Task instructions -> Where does the word "start" show up in the records? Copy every line that holds it.

Record set ->
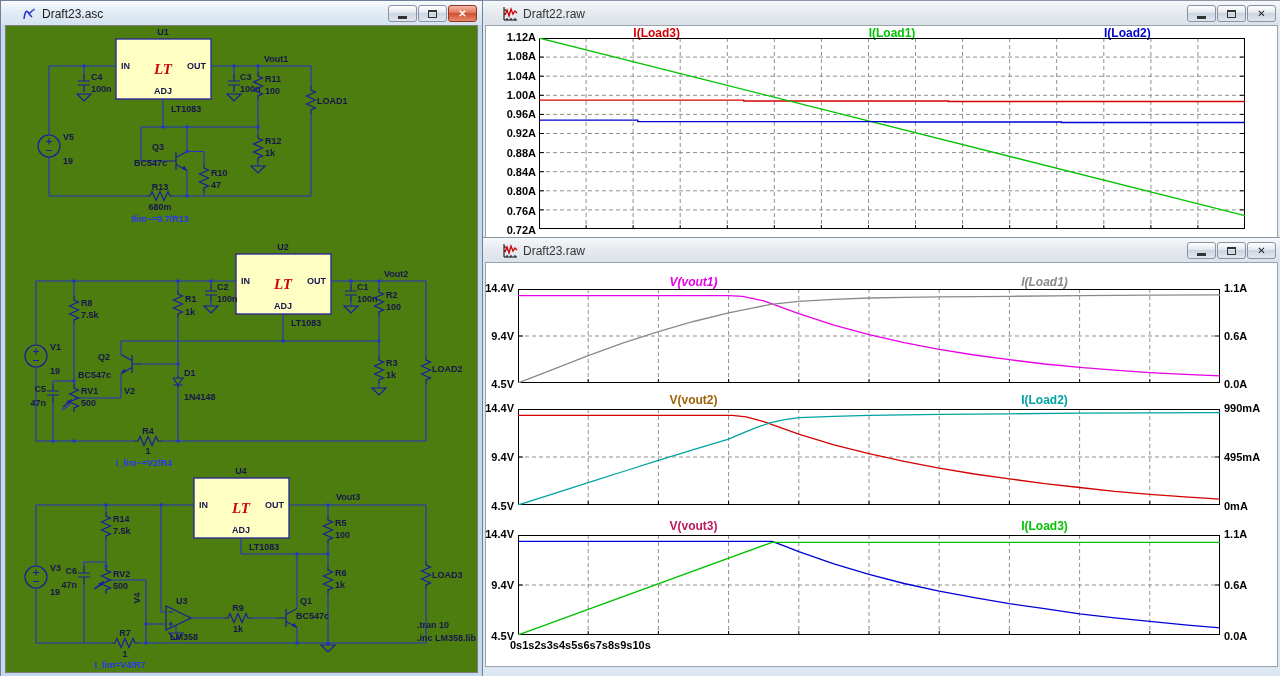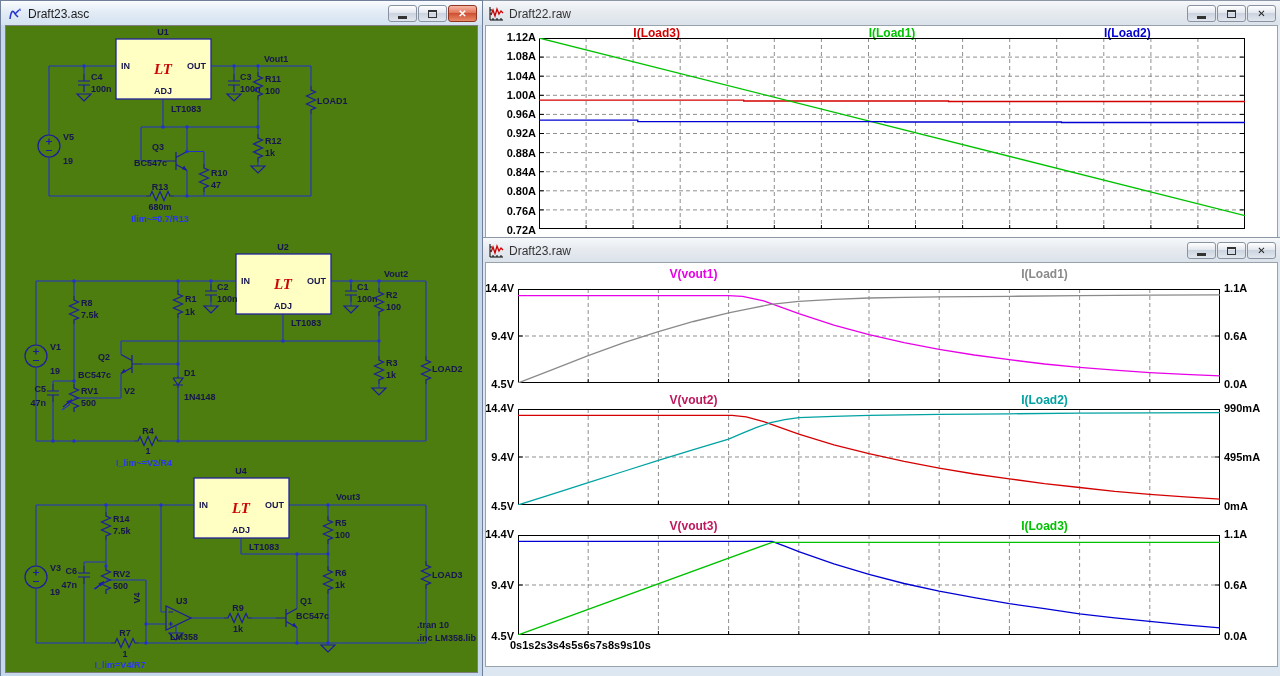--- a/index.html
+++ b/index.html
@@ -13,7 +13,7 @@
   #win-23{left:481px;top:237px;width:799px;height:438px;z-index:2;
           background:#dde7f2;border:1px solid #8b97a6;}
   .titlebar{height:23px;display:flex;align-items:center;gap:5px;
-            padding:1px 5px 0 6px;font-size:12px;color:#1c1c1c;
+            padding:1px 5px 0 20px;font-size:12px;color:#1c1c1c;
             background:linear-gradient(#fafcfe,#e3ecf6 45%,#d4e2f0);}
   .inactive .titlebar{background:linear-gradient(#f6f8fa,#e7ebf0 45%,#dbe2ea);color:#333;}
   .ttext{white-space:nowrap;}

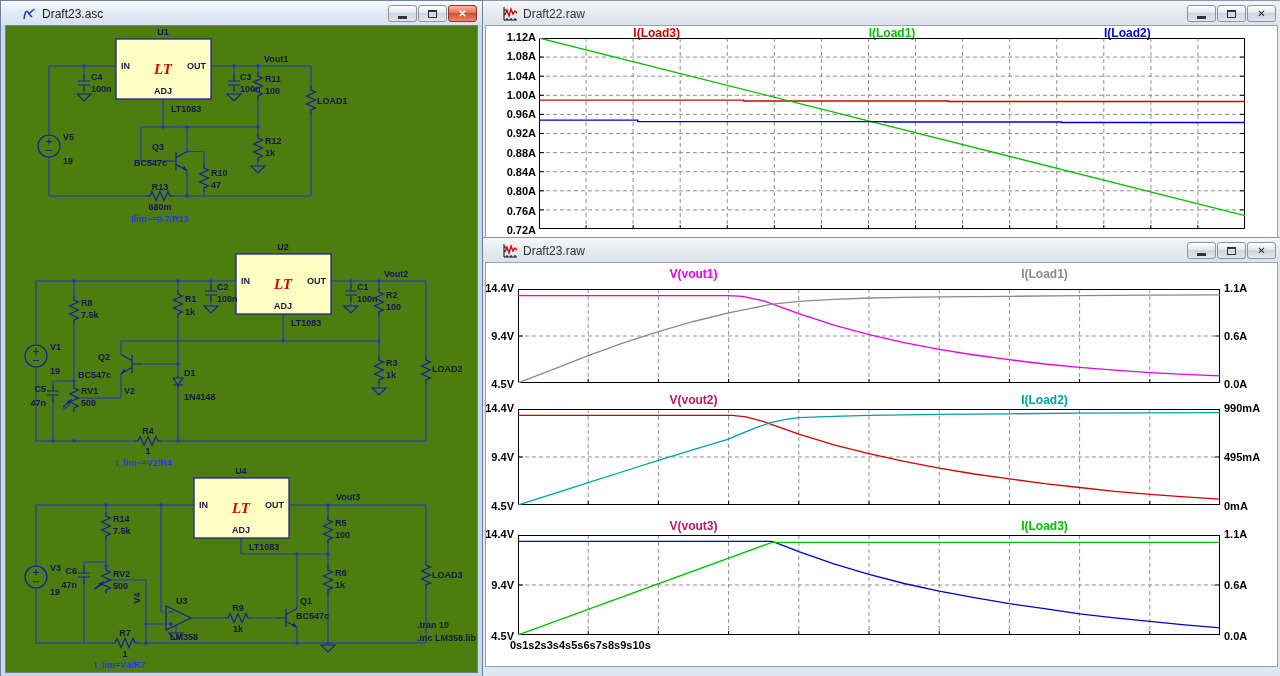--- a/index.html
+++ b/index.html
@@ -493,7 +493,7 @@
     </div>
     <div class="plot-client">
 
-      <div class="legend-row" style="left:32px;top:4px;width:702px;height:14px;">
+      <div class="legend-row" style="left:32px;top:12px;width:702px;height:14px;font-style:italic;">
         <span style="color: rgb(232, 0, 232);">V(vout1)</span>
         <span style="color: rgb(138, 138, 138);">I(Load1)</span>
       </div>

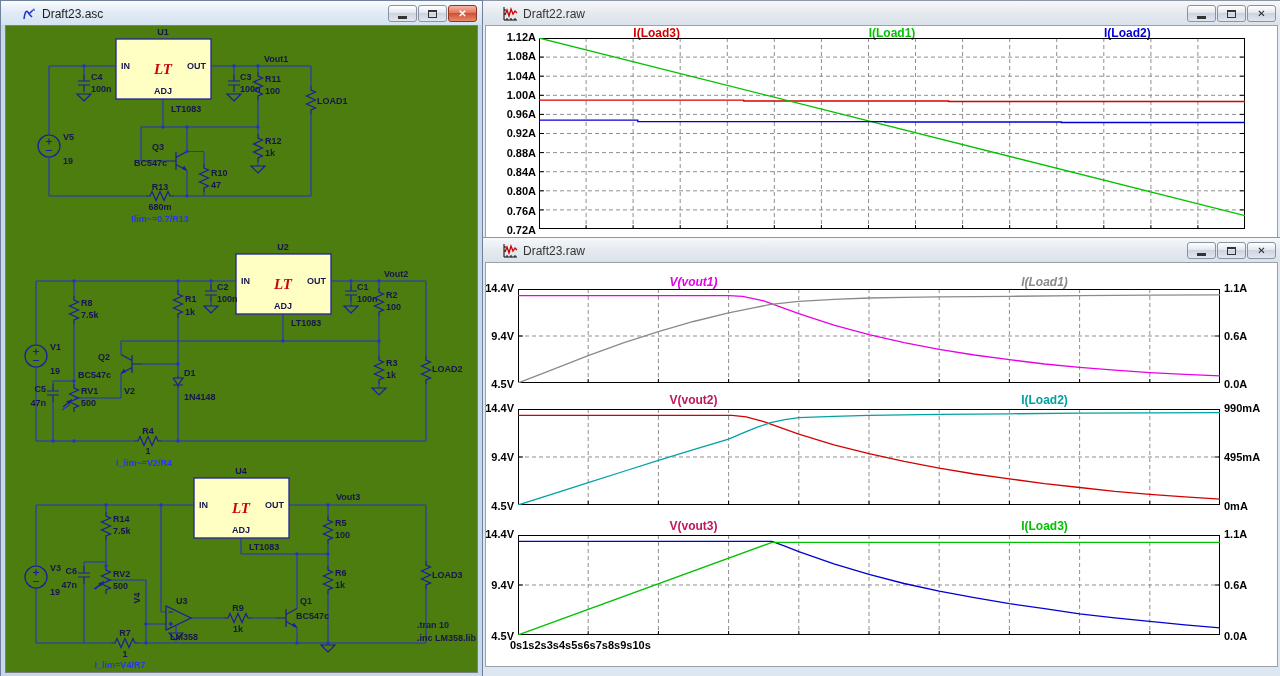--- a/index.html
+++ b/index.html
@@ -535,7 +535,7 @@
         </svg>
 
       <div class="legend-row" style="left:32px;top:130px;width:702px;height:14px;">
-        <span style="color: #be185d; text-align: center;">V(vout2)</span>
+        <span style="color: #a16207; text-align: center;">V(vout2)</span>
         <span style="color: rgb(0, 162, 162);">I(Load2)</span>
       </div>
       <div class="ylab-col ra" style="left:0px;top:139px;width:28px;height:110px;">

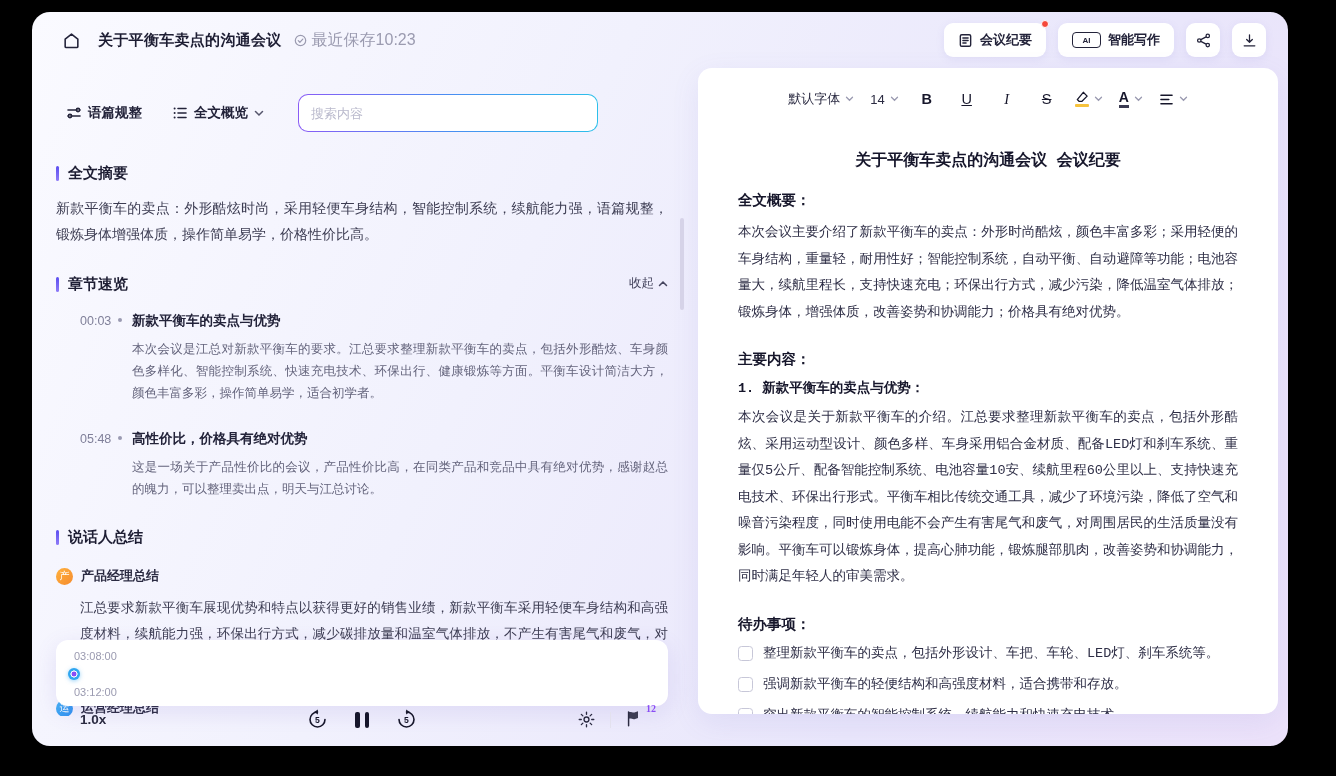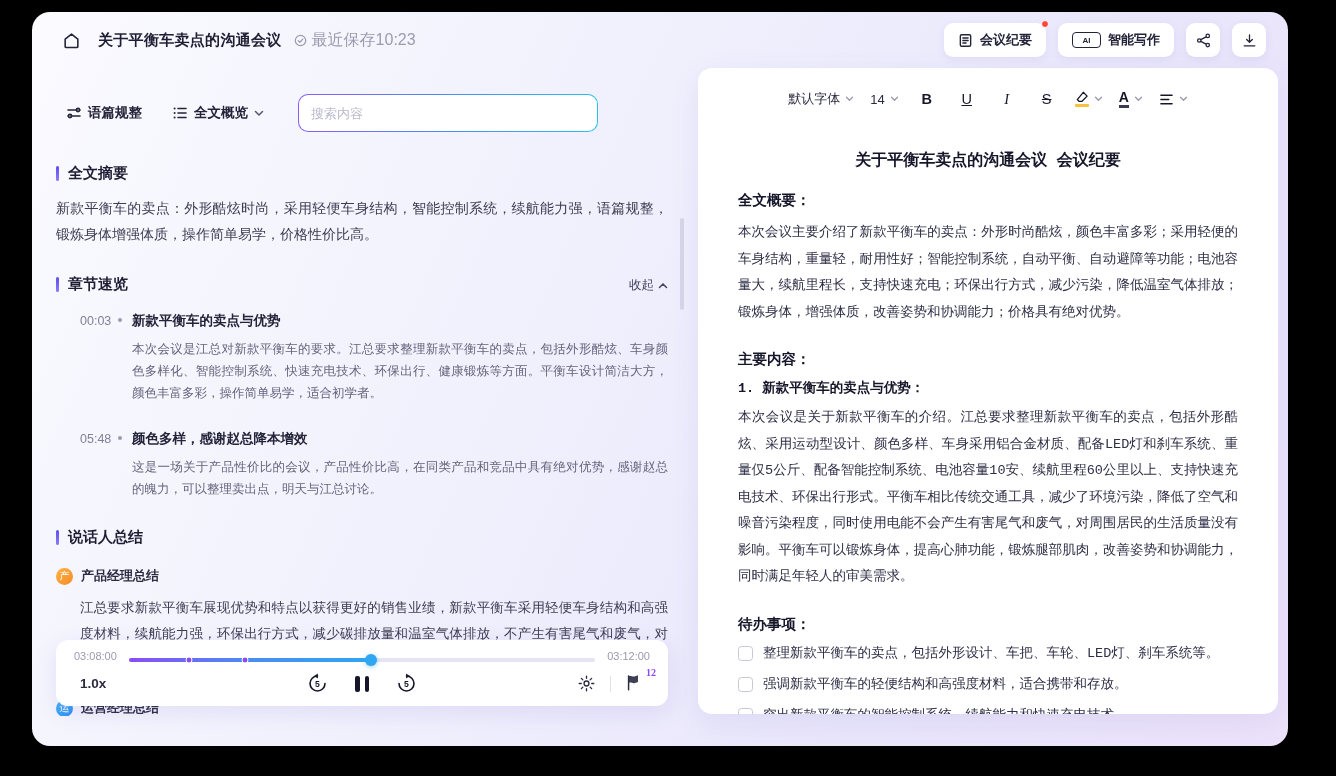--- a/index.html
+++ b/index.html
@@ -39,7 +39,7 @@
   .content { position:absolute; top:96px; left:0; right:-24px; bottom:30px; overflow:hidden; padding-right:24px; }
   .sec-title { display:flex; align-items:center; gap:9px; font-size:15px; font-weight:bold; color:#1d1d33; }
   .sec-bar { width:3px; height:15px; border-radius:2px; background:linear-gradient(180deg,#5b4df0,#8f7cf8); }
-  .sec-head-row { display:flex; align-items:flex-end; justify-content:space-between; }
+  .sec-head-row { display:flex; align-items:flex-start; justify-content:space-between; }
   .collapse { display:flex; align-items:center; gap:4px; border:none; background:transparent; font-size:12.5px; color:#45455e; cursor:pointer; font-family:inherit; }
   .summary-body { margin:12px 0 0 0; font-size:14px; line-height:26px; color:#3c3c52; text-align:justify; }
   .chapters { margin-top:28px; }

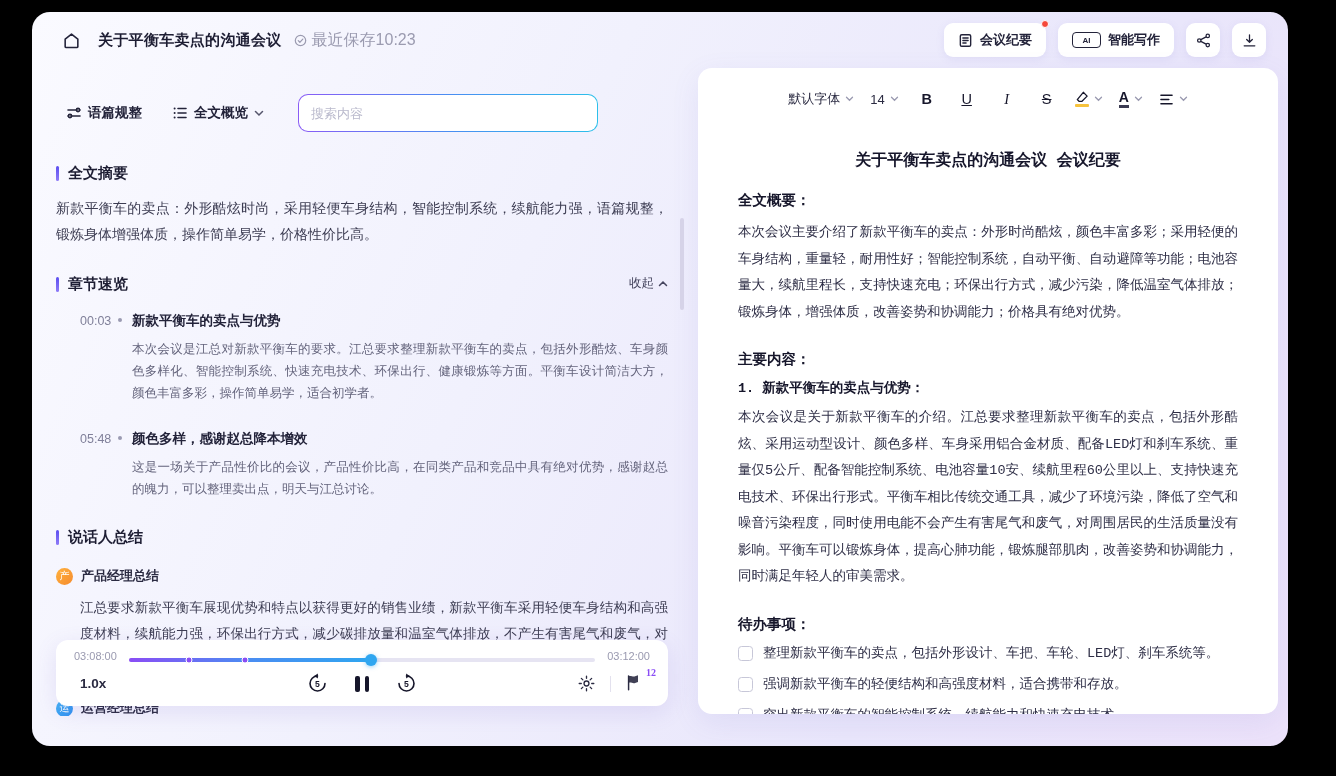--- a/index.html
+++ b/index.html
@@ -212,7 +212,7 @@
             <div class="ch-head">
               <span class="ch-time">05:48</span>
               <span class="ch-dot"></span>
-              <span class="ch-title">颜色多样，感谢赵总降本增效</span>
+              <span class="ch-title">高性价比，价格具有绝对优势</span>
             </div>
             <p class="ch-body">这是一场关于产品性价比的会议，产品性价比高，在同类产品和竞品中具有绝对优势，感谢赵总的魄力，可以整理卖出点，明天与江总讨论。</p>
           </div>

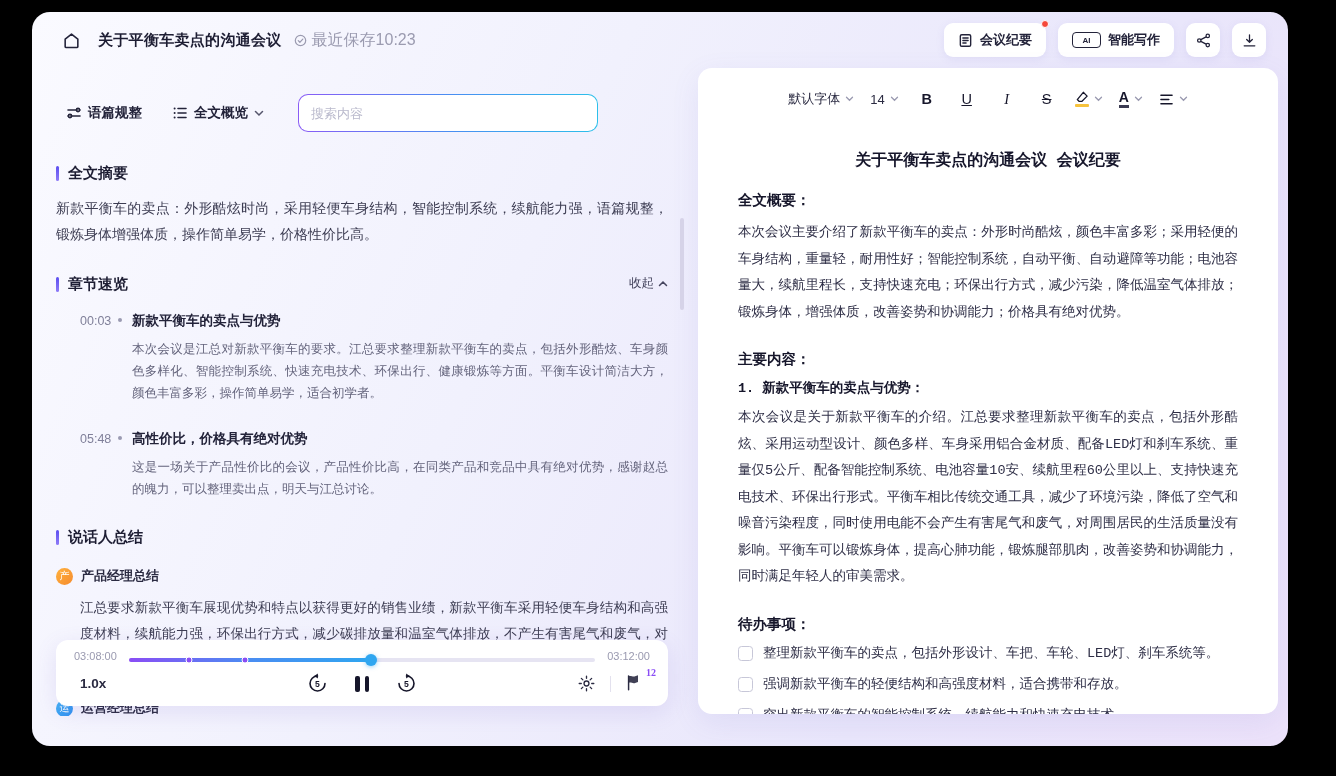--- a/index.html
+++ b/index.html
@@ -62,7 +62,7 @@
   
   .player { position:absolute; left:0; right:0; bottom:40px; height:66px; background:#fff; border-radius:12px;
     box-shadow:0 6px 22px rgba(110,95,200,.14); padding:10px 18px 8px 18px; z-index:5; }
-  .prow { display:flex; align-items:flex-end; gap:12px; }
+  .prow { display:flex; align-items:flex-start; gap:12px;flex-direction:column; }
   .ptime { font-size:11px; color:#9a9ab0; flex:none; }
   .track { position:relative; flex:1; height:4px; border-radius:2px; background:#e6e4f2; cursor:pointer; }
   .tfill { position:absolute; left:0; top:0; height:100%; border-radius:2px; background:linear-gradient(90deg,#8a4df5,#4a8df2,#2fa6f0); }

Your response ->
+  .sec-head-row { display:flex; align-items:flex-start; justify-content:space-between; }
+  .prow { display:flex; align-items:flex-start; gap:12px;flex-direction:column; }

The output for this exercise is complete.